WHAT YOU HAVE TO DO:
Without changing a word, repeat the data, and include no pictures.

AVAILABLE RECORDS:

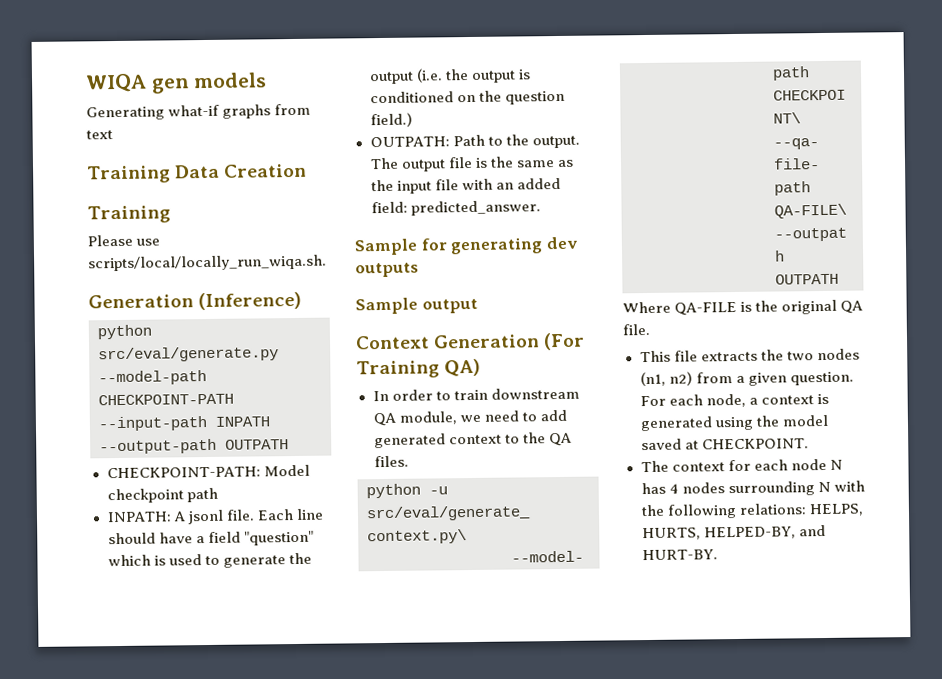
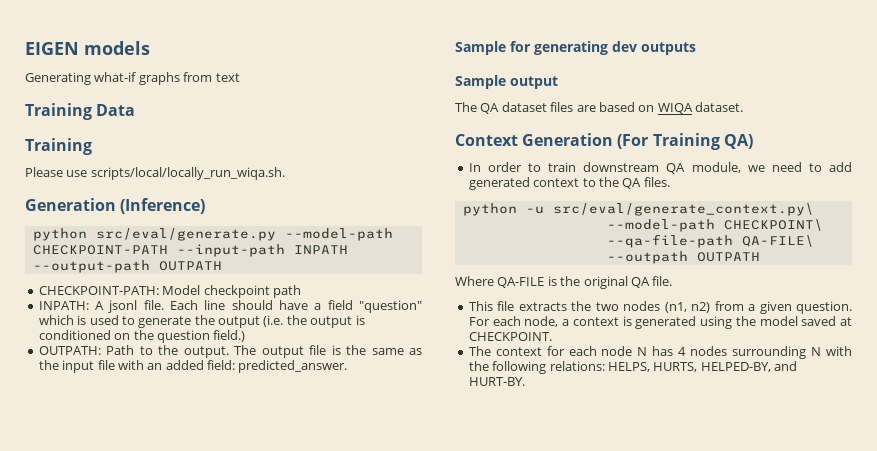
[85,73,190,94] WIQA gen -> [25,42,79,55] EIGEN
[224,163,308,178] Creation -> (136, 110) none
(478, 306) none -> [455,102,743,114] // The QA dataset files are based on WIQA dataset.

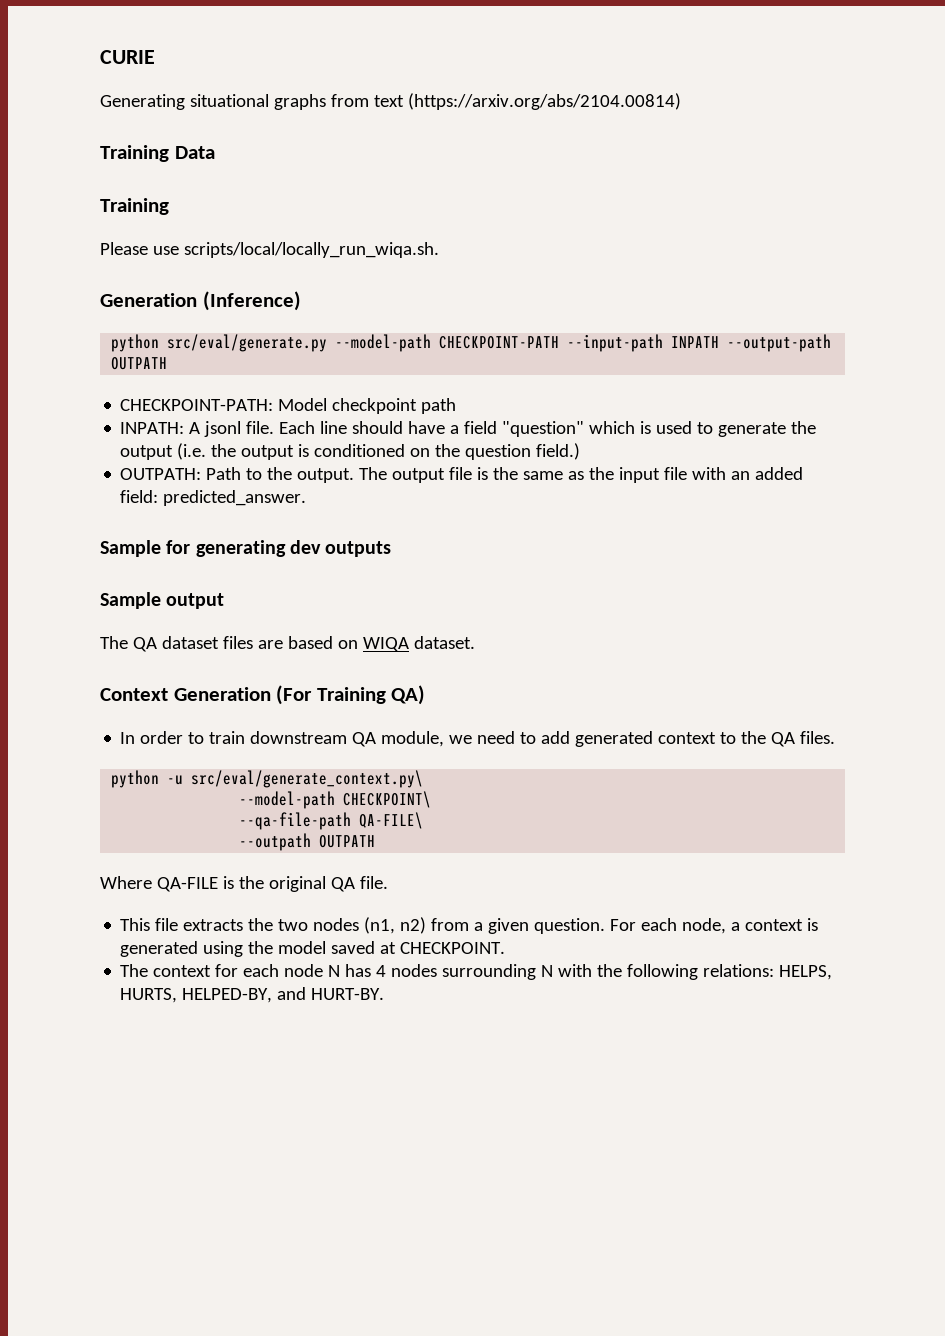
[25,41,150,55] EIGEN models -> [100,50,155,64] CURIE
[94,72,137,82] what-if -> [189,94,269,107] situational
(240, 77) none -> [407,93,681,110] (https://arxiv.org/abs/2104.00814)

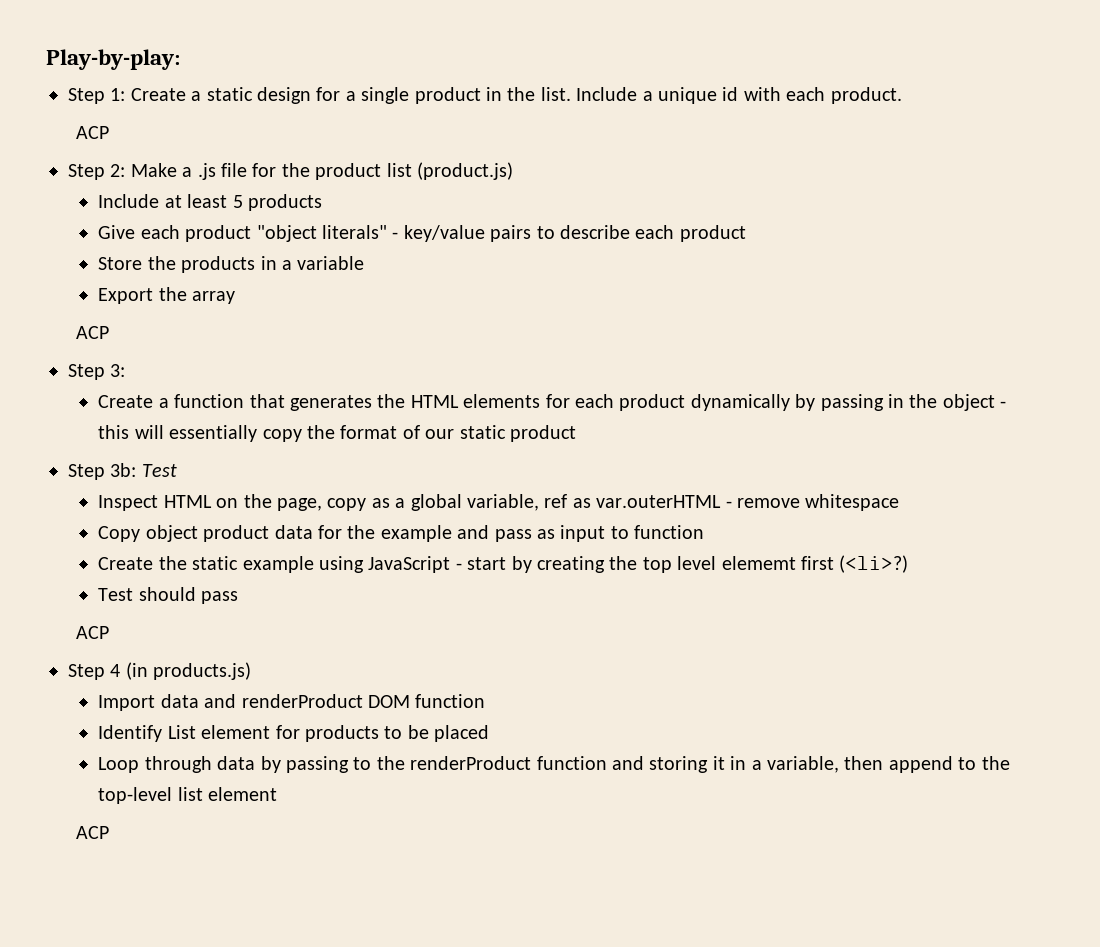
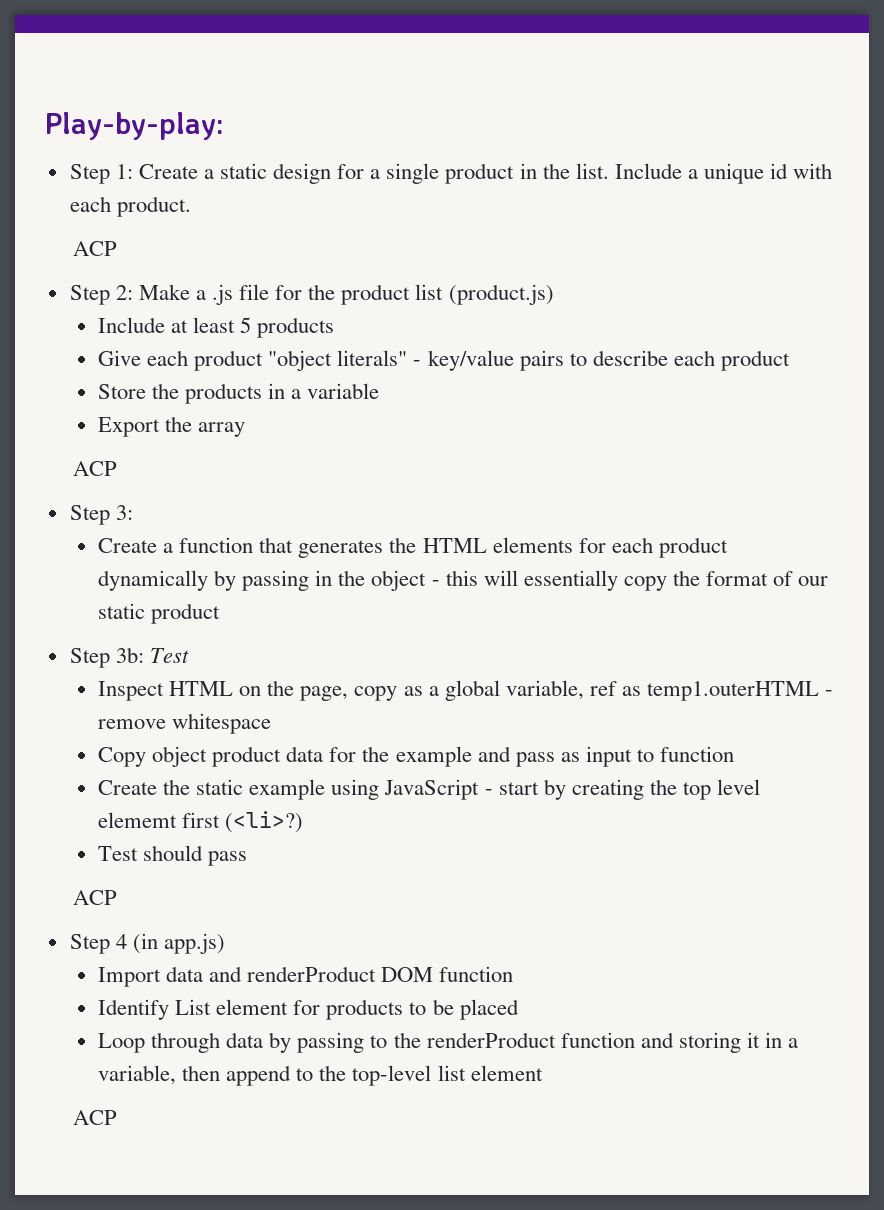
[596,495,722,508] var.outerHTML -> [646,681,819,701] temp1.outerHTML
[153,662,252,680] products.js) -> [163,933,225,954] app.js)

TASK RESPONSE:
[85,73,190,94] WIQA gen -> [25,42,79,55] EIGEN
[224,163,308,178] Creation -> (136, 110) none
(478, 306) none -> [455,102,743,114] // The QA dataset files are based on WIQA dataset.

[25,41,150,55] EIGEN models -> [100,50,155,64] CURIE
[94,72,137,82] what-if -> [189,94,269,107] situational
(240, 77) none -> [407,93,681,110] (https://arxiv.org/abs/2104.00814)

[596,495,722,508] var.outerHTML -> [646,681,819,701] temp1.outerHTML
[153,662,252,680] products.js) -> [163,933,225,954] app.js)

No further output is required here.